--- Modification records ---
◆ ◆ ◆

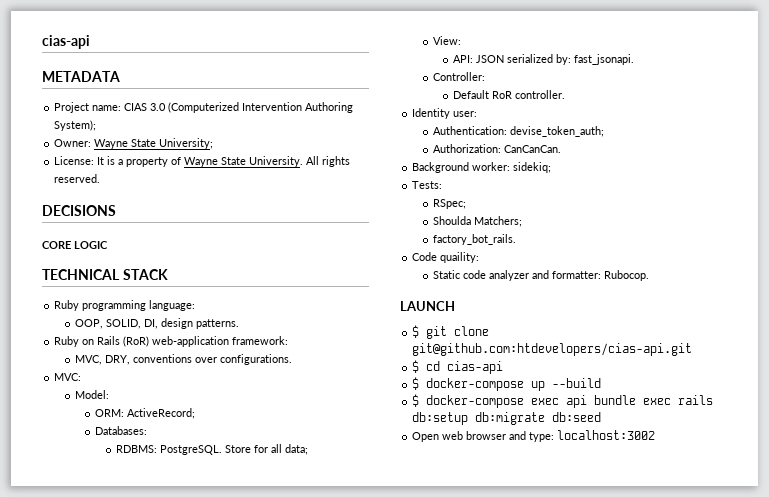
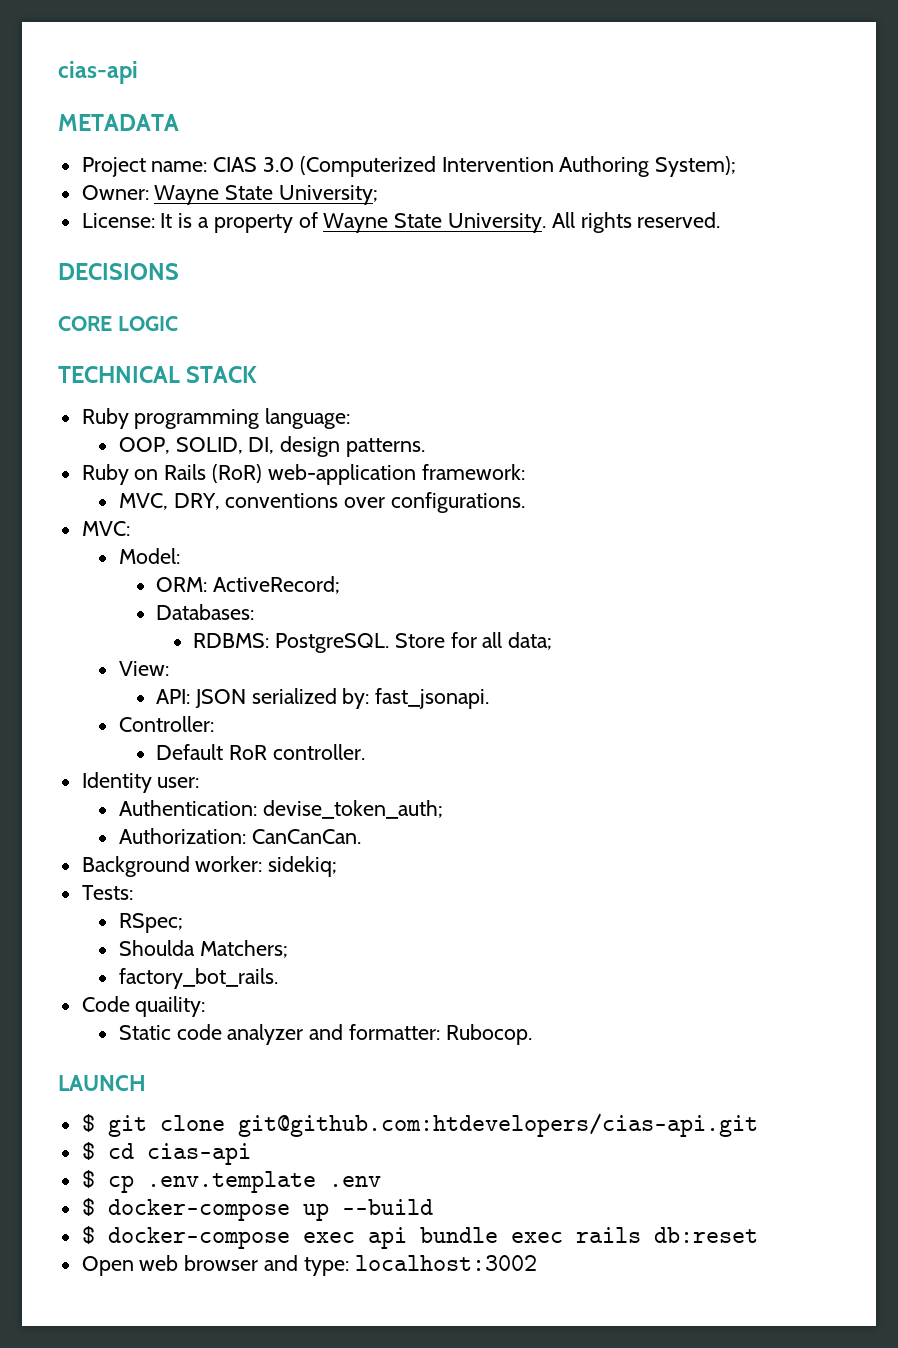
+ $ cp .env.template .env
- $ docker-compose exec api bundle exec rails db:setup db:migrate db:seed
+ $ docker-compose exec api bundle exec rails db:reset

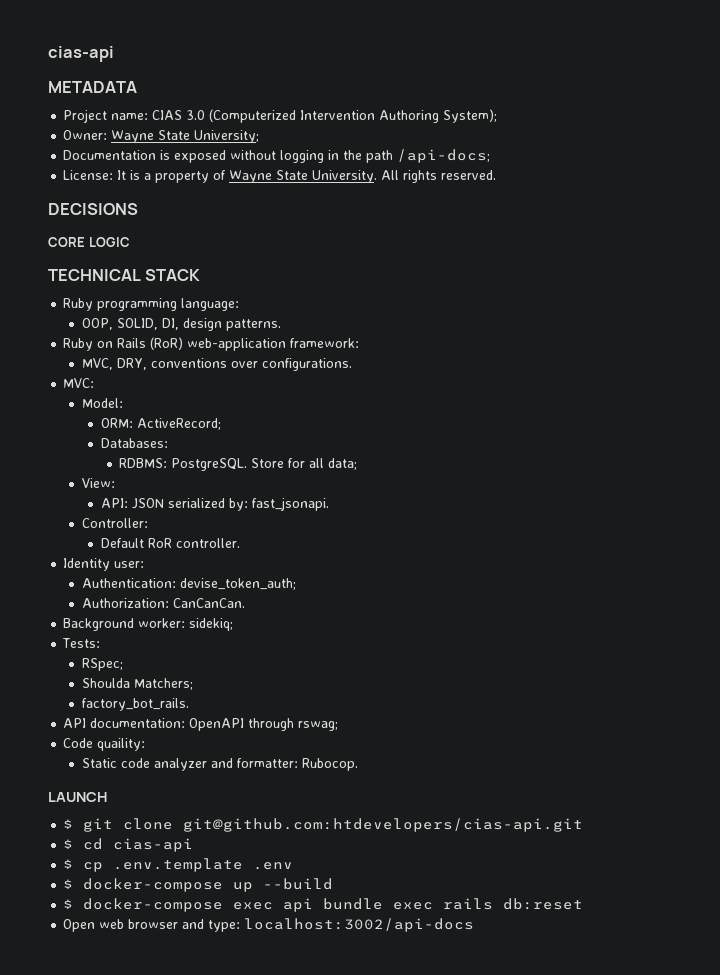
+ Documentation is exposed without logging in the path /api-docs;
+ API documentation: OpenAPI through rswag;
- Open web browser and type: localhost:3002
+ Open web browser and type: localhost:3002/api-docs

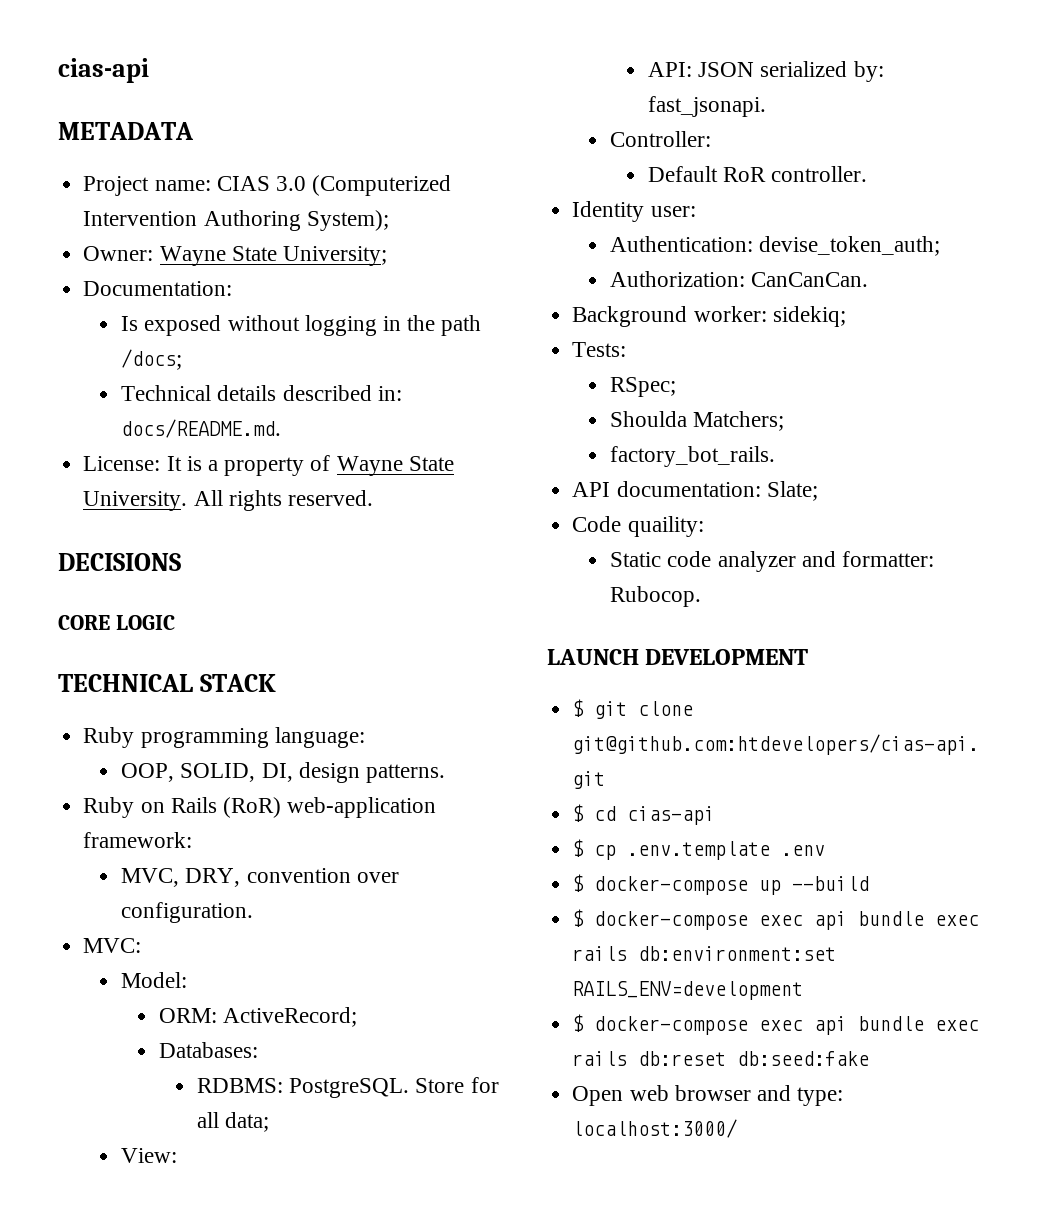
- Documentation is exposed without logging in the path /api-docs;
+ Documentation:
+ Is exposed without logging in the path /docs;
+ Technical details described in: docs/README.md.
- MVC, DRY, conventions over configurations.
+ MVC, DRY, convention over configuration.
- API documentation: OpenAPI through rswag;
+ API documentation: Slate;
- LAUNCH
+ LAUNCH DEVELOPMENT
+ $ docker-compose exec api bundle exec rails db:environment:set RAILS_ENV=development
- $ docker-compose exec api bundle exec rails db:reset
+ $ docker-compose exec api bundle exec rails db:reset db:seed:fake
- Open web browser and type: localhost:3002/api-docs
+ Open web browser and type: localhost:3000/

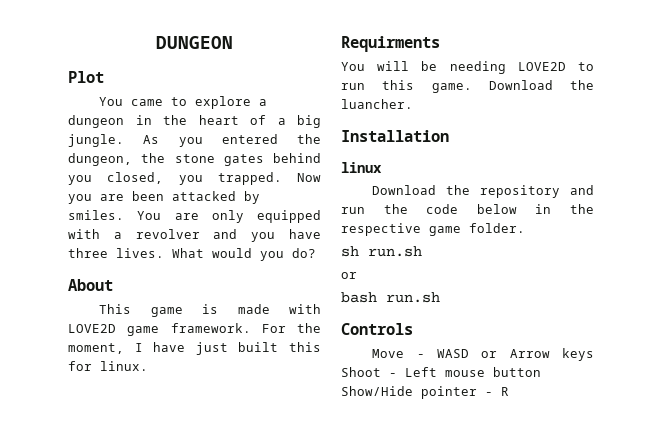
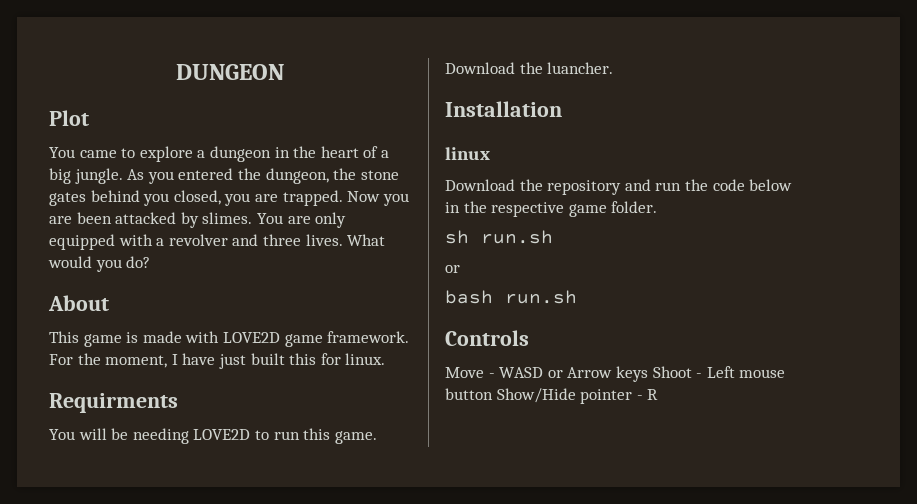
- As you entered the dungeon, the stone gates behind you closed, you trapped.
+ As you entered the dungeon, the stone gates behind you closed, you are trapped.
- Now you are been attacked by smiles.
+ Now you are been attacked by slimes.
- You are only equipped with a revolver and you have three lives.
+ You are only equipped with a revolver and three lives.

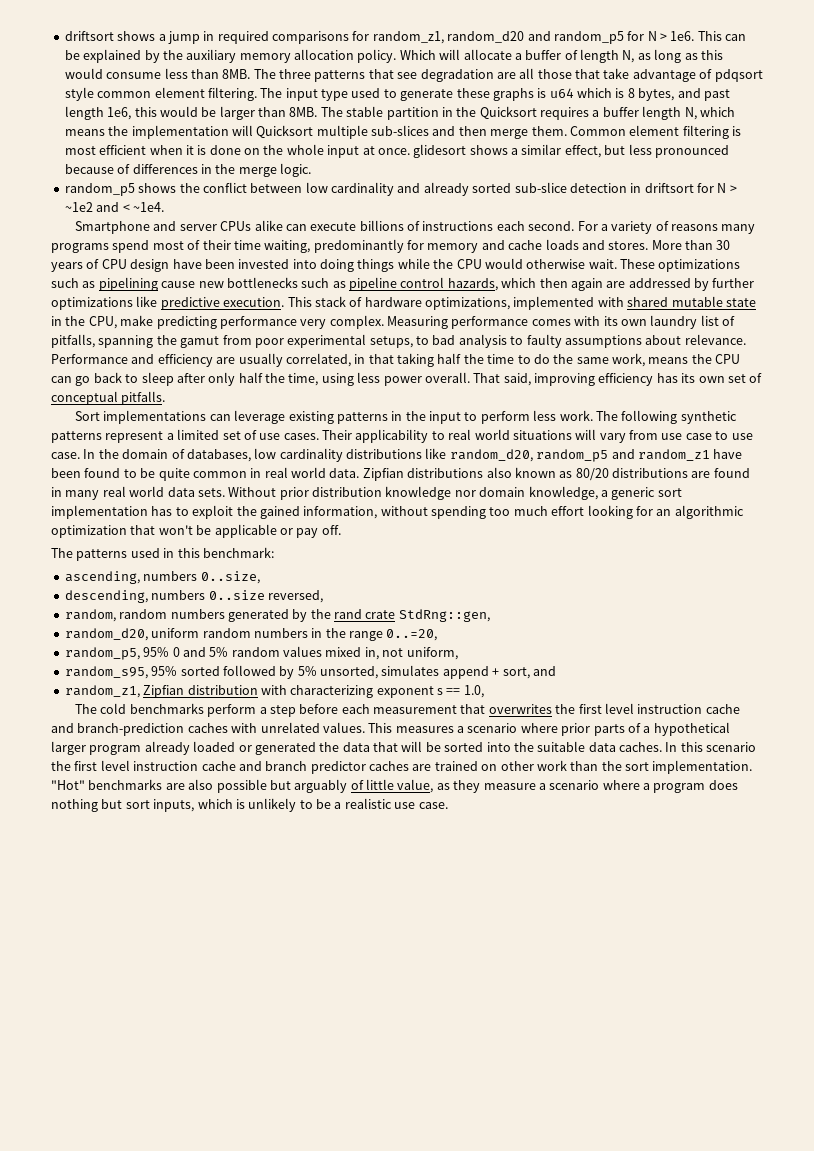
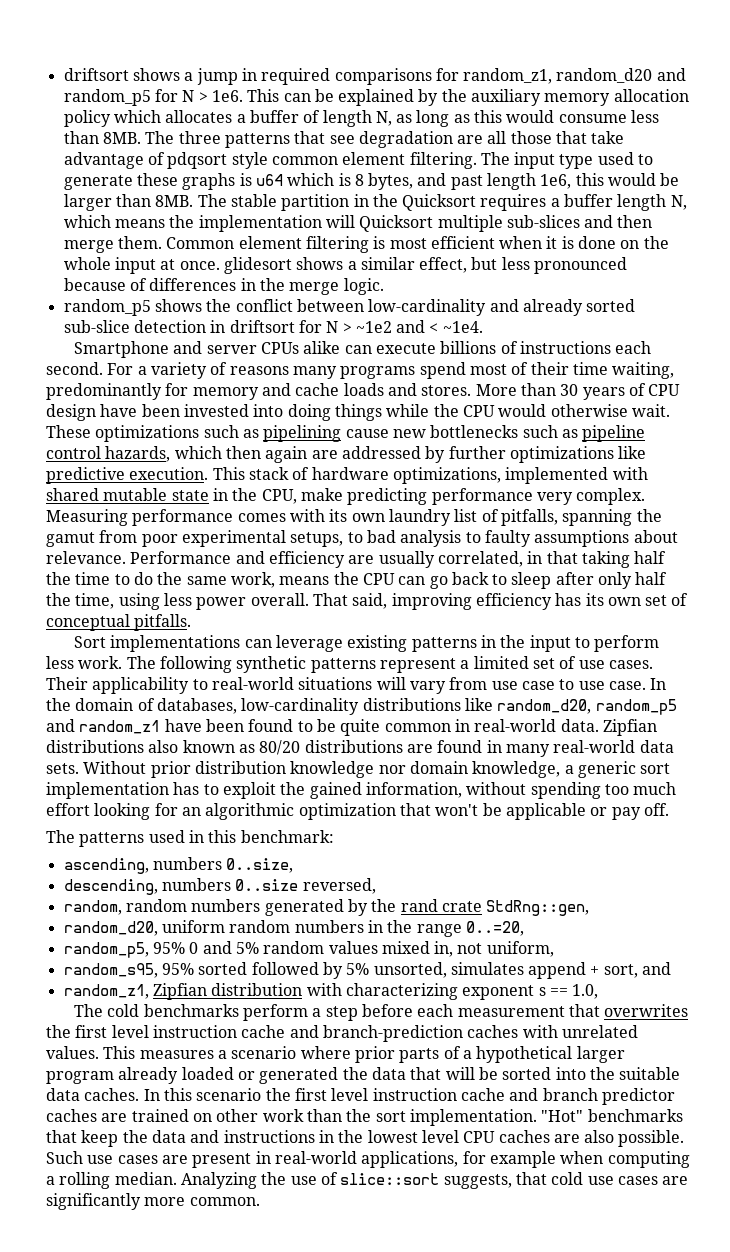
- This can be explained by the auxiliary memory allocation policy. Which will allocate a buffer of length N, as long as this would consume less than 8MB.
+ This can be explained by the auxiliary memory allocation policy which allocates a buffer of length N, as long as this would consume less than 8MB.
- random_p5 shows the conflict between low cardinality and already sorted sub-slice detection in driftsort for N > ~1e2 and < ~1e4.
+ random_p5 shows the conflict between low-cardinality and already sorted sub-slice detection in driftsort for N > ~1e2 and < ~1e4.
- Their applicability to real world situations will vary from use case to use case.
+ Their applicability to real-world situations will vary from use case to use case.
- In the domain of databases, low cardinality distributions like random_d20, random_p5 and random_z1 have been found to be quite common in real world data.
+ In the domain of databases, low-cardinality distributions like random_d20, random_p5 and random_z1 have been found to be quite common in real-world data.
- Zipfian distributions also known as 80/20 distributions are found in many real world data sets.
+ Zipfian distributions also known as 80/20 distributions are found in many real-world data sets.
- "Hot" benchmarks are also possible but arguably of little value, as they measure a scenario where a program does nothing but sort inputs, which is unlikely to be a realistic use case.
+ "Hot" benchmarks that keep the data and instructions in the lowest level CPU caches are also possible. Such use cases are present in real-world applications, for example when computing a rolling median. Analyzing the use of slice::sort suggests, that cold use cases are significantly more common.

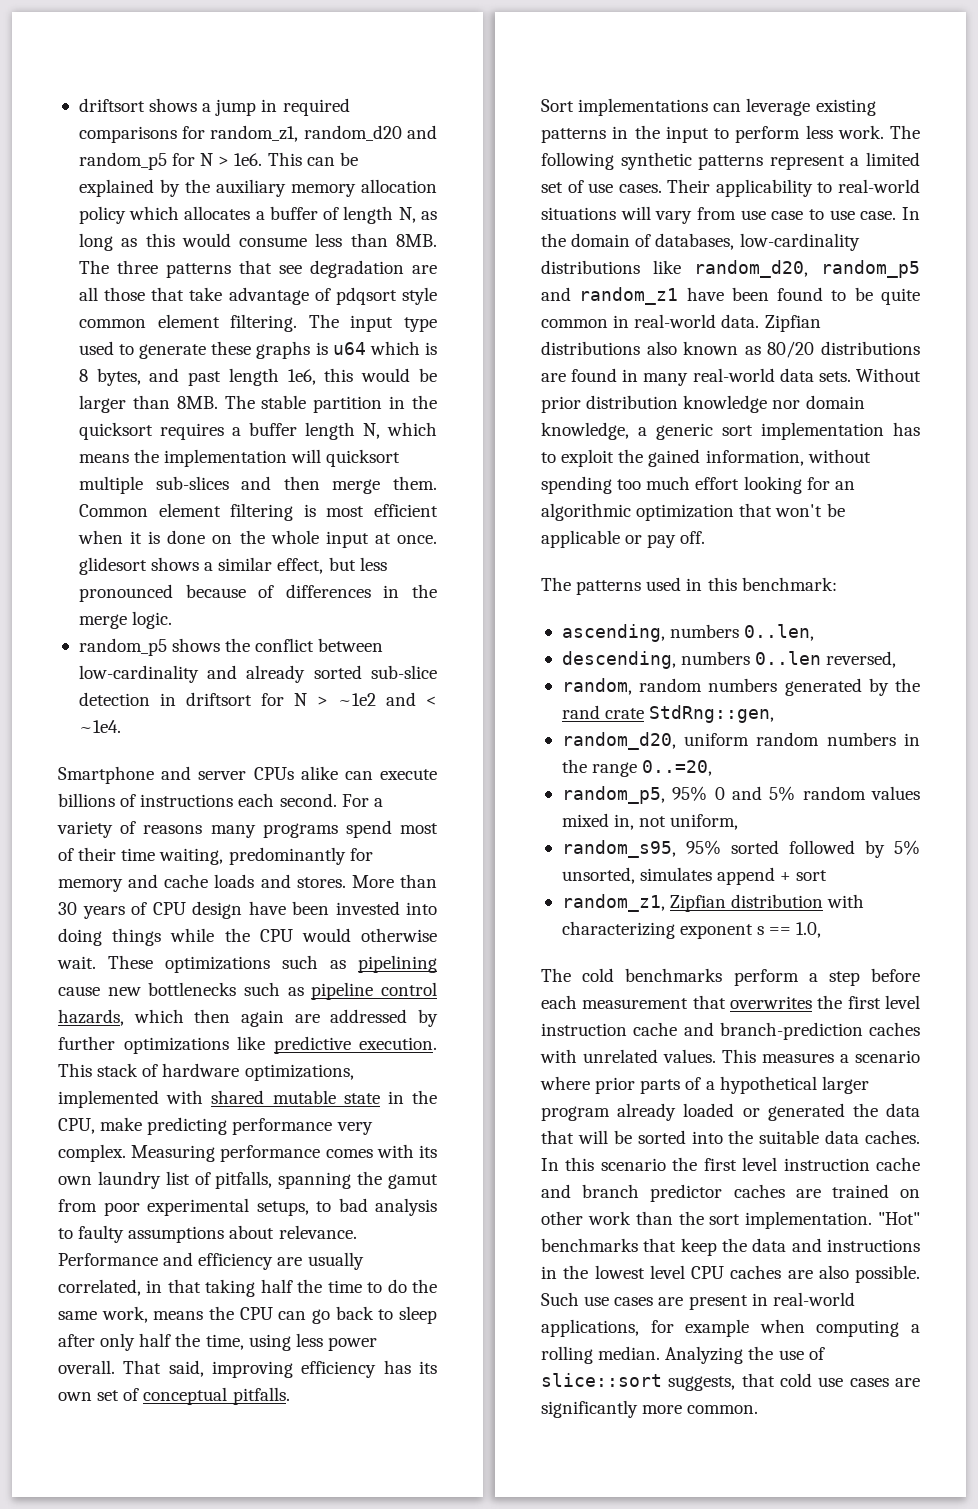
- The stable partition in the Quicksort requires a buffer length N, which means the implementation will Quicksort multiple sub-slices and then merge them.
+ The stable partition in the quicksort requires a buffer length N, which means the implementation will quicksort multiple sub-slices and then merge them.
- ascending, numbers 0..size,
+ ascending, numbers 0..len,
- descending, numbers 0..size reversed,
+ descending, numbers 0..len reversed,
- random_s95, 95% sorted followed by 5% unsorted, simulates append + sort, and
+ random_s95, 95% sorted followed by 5% unsorted, simulates append + sort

◆ ◆ ◆

--- Your goal ---
With the pictures omitted, repeat the full set of records above exactly.

--- Answer section ---
+ $ cp .env.template .env
- $ docker-compose exec api bundle exec rails db:setup db:migrate db:seed
+ $ docker-compose exec api bundle exec rails db:reset

+ Documentation is exposed without logging in the path /api-docs;
+ API documentation: OpenAPI through rswag;
- Open web browser and type: localhost:3002
+ Open web browser and type: localhost:3002/api-docs

- Documentation is exposed without logging in the path /api-docs;
+ Documentation:
+ Is exposed without logging in the path /docs;
+ Technical details described in: docs/README.md.
- MVC, DRY, conventions over configurations.
+ MVC, DRY, convention over configuration.
- API documentation: OpenAPI through rswag;
+ API documentation: Slate;
- LAUNCH
+ LAUNCH DEVELOPMENT
+ $ docker-compose exec api bundle exec rails db:environment:set RAILS_ENV=development
- $ docker-compose exec api bundle exec rails db:reset
+ $ docker-compose exec api bundle exec rails db:reset db:seed:fake
- Open web browser and type: localhost:3002/api-docs
+ Open web browser and type: localhost:3000/

- As you entered the dungeon, the stone gates behind you closed, you trapped.
+ As you entered the dungeon, the stone gates behind you closed, you are trapped.
- Now you are been attacked by smiles.
+ Now you are been attacked by slimes.
- You are only equipped with a revolver and you have three lives.
+ You are only equipped with a revolver and three lives.

- This can be explained by the auxiliary memory allocation policy. Which will allocate a buffer of length N, as long as this would consume less than 8MB.
+ This can be explained by the auxiliary memory allocation policy which allocates a buffer of length N, as long as this would consume less than 8MB.
- random_p5 shows the conflict between low cardinality and already sorted sub-slice detection in driftsort for N > ~1e2 and < ~1e4.
+ random_p5 shows the conflict between low-cardinality and already sorted sub-slice detection in driftsort for N > ~1e2 and < ~1e4.
- Their applicability to real world situations will vary from use case to use case.
+ Their applicability to real-world situations will vary from use case to use case.
- In the domain of databases, low cardinality distributions like random_d20, random_p5 and random_z1 have been found to be quite common in real world data.
+ In the domain of databases, low-cardinality distributions like random_d20, random_p5 and random_z1 have been found to be quite common in real-world data.
- Zipfian distributions also known as 80/20 distributions are found in many real world data sets.
+ Zipfian distributions also known as 80/20 distributions are found in many real-world data sets.
- "Hot" benchmarks are also possible but arguably of little value, as they measure a scenario where a program does nothing but sort inputs, which is unlikely to be a realistic use case.
+ "Hot" benchmarks that keep the data and instructions in the lowest level CPU caches are also possible. Such use cases are present in real-world applications, for example when computing a rolling median. Analyzing the use of slice::sort suggests, that cold use cases are significantly more common.

- The stable partition in the Quicksort requires a buffer length N, which means the implementation will Quicksort multiple sub-slices and then merge them.
+ The stable partition in the quicksort requires a buffer length N, which means the implementation will quicksort multiple sub-slices and then merge them.
- ascending, numbers 0..size,
+ ascending, numbers 0..len,
- descending, numbers 0..size reversed,
+ descending, numbers 0..len reversed,
- random_s95, 95% sorted followed by 5% unsorted, simulates append + sort, and
+ random_s95, 95% sorted followed by 5% unsorted, simulates append + sort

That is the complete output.